• _Work item_
The listing below is to be duplicated exactly, with every picture omitted.

• _Dataset entries_
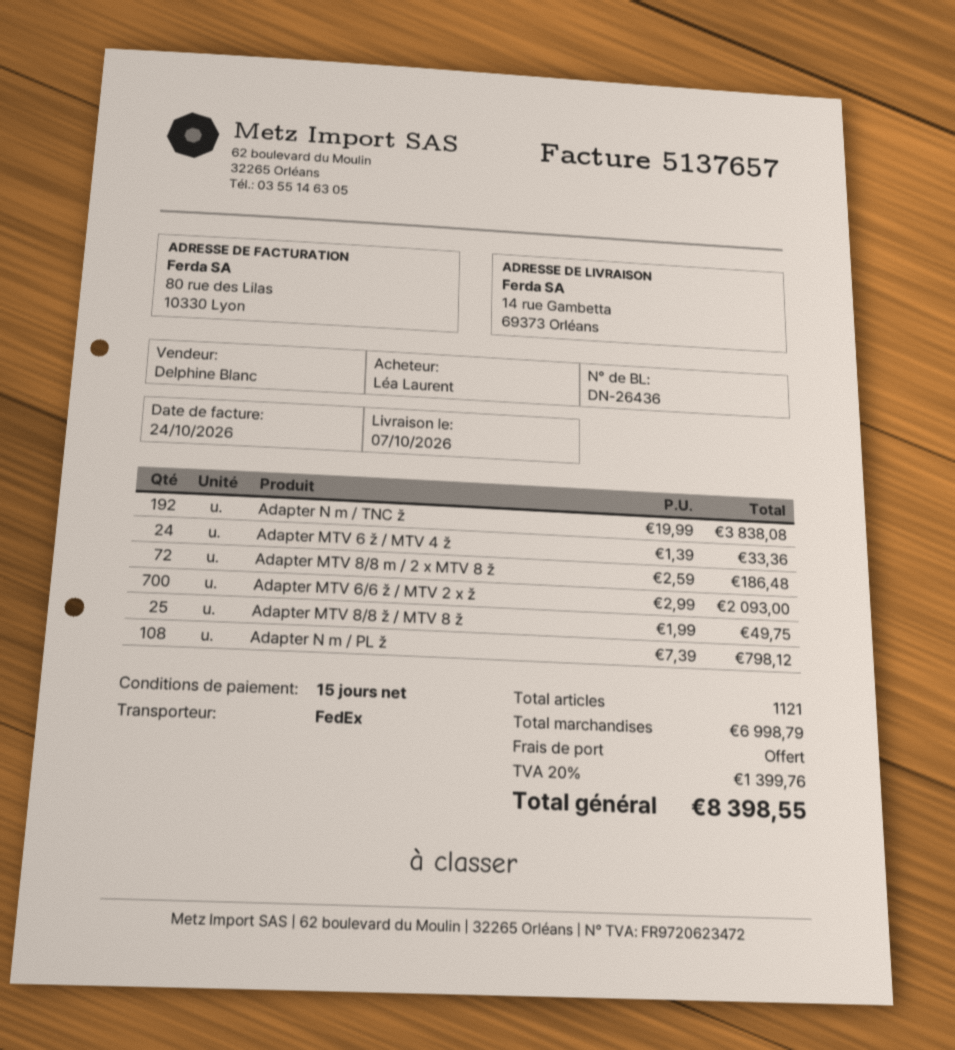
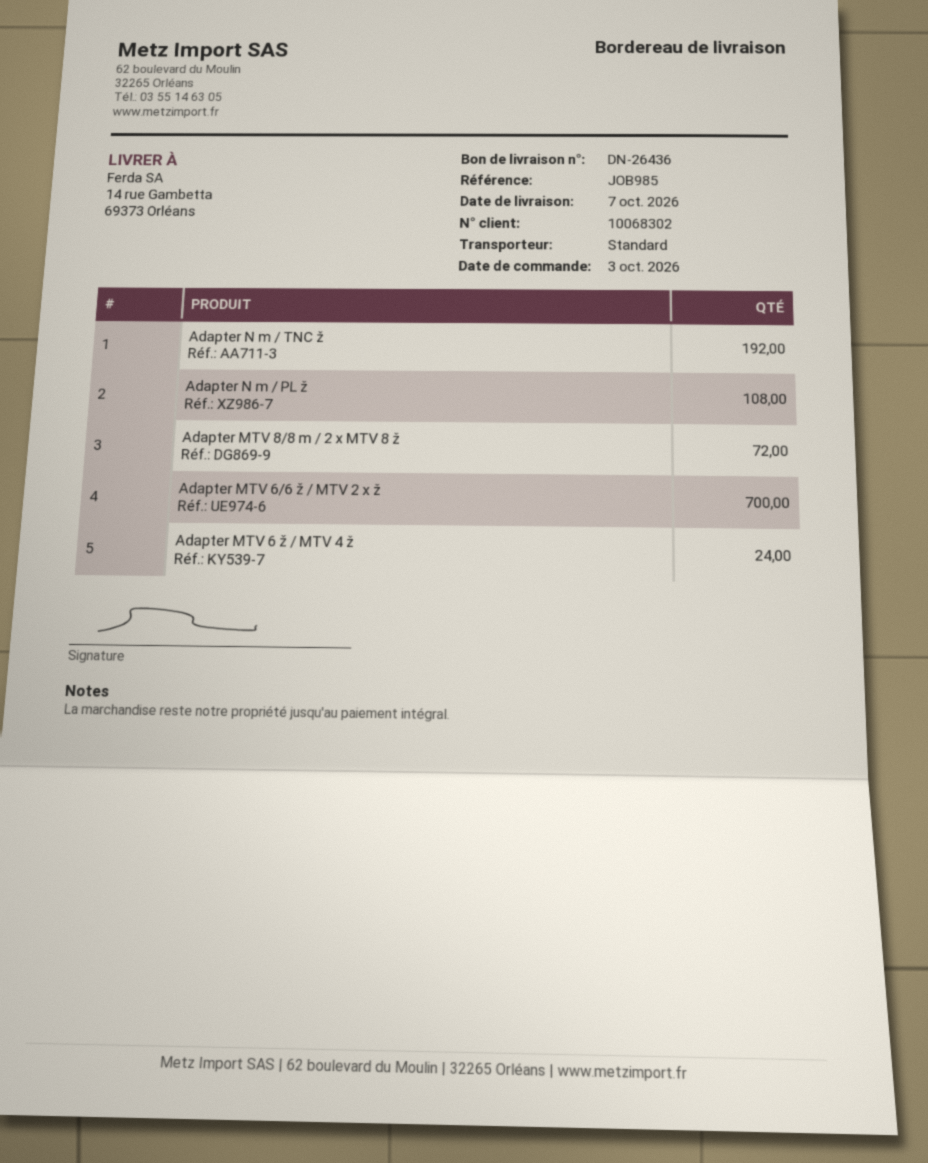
shipping method: FedEx -> standard
Adapter MTV 8/8 ž / MTV 8 ž: 25 -> none

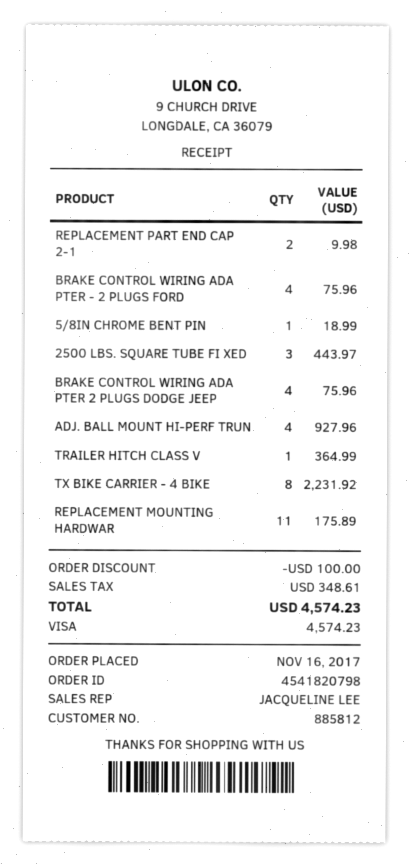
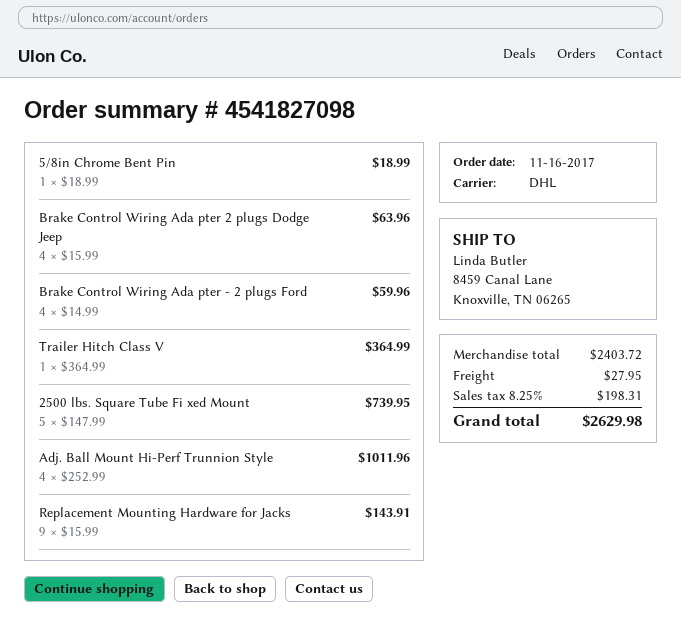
order number: 4541820798 -> 4541827098
REPLACEMENT PART END CAP 2-1: 2 for 9.98 -> none
BRAKE CONTROL WIRING ADA PTER - 2 PLUGS FORD: 4 for 75.96 -> 4 for 59.96
2500 LBS. SQUARE TUBE FI XED: 3 for 443.97 -> 5 for 739.95
BRAKE CONTROL WIRING ADA PTER 2 PLUGS DODGE JEEP: 4 for 75.96 -> 4 for 63.96
ADJ. BALL MOUNT HI-PERF TRUN: 4 for 927.96 -> 4 for 1011.96
TX BIKE CARRIER - 4 BIKE: 8 for 2231.92 -> none
REPLACEMENT MOUNTING HARDWAR: 11 for 175.89 -> 9 for 143.91
discount: 100.00 -> none
shipping: none -> 27.95
tax: 348.61 -> 198.31
total: 4574.23 -> 2629.98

• _Task response_
shipping method: FedEx -> standard
Adapter MTV 8/8 ž / MTV 8 ž: 25 -> none

order number: 4541820798 -> 4541827098
REPLACEMENT PART END CAP 2-1: 2 for 9.98 -> none
BRAKE CONTROL WIRING ADA PTER - 2 PLUGS FORD: 4 for 75.96 -> 4 for 59.96
2500 LBS. SQUARE TUBE FI XED: 3 for 443.97 -> 5 for 739.95
BRAKE CONTROL WIRING ADA PTER 2 PLUGS DODGE JEEP: 4 for 75.96 -> 4 for 63.96
ADJ. BALL MOUNT HI-PERF TRUN: 4 for 927.96 -> 4 for 1011.96
TX BIKE CARRIER - 4 BIKE: 8 for 2231.92 -> none
REPLACEMENT MOUNTING HARDWAR: 11 for 175.89 -> 9 for 143.91
discount: 100.00 -> none
shipping: none -> 27.95
tax: 348.61 -> 198.31
total: 4574.23 -> 2629.98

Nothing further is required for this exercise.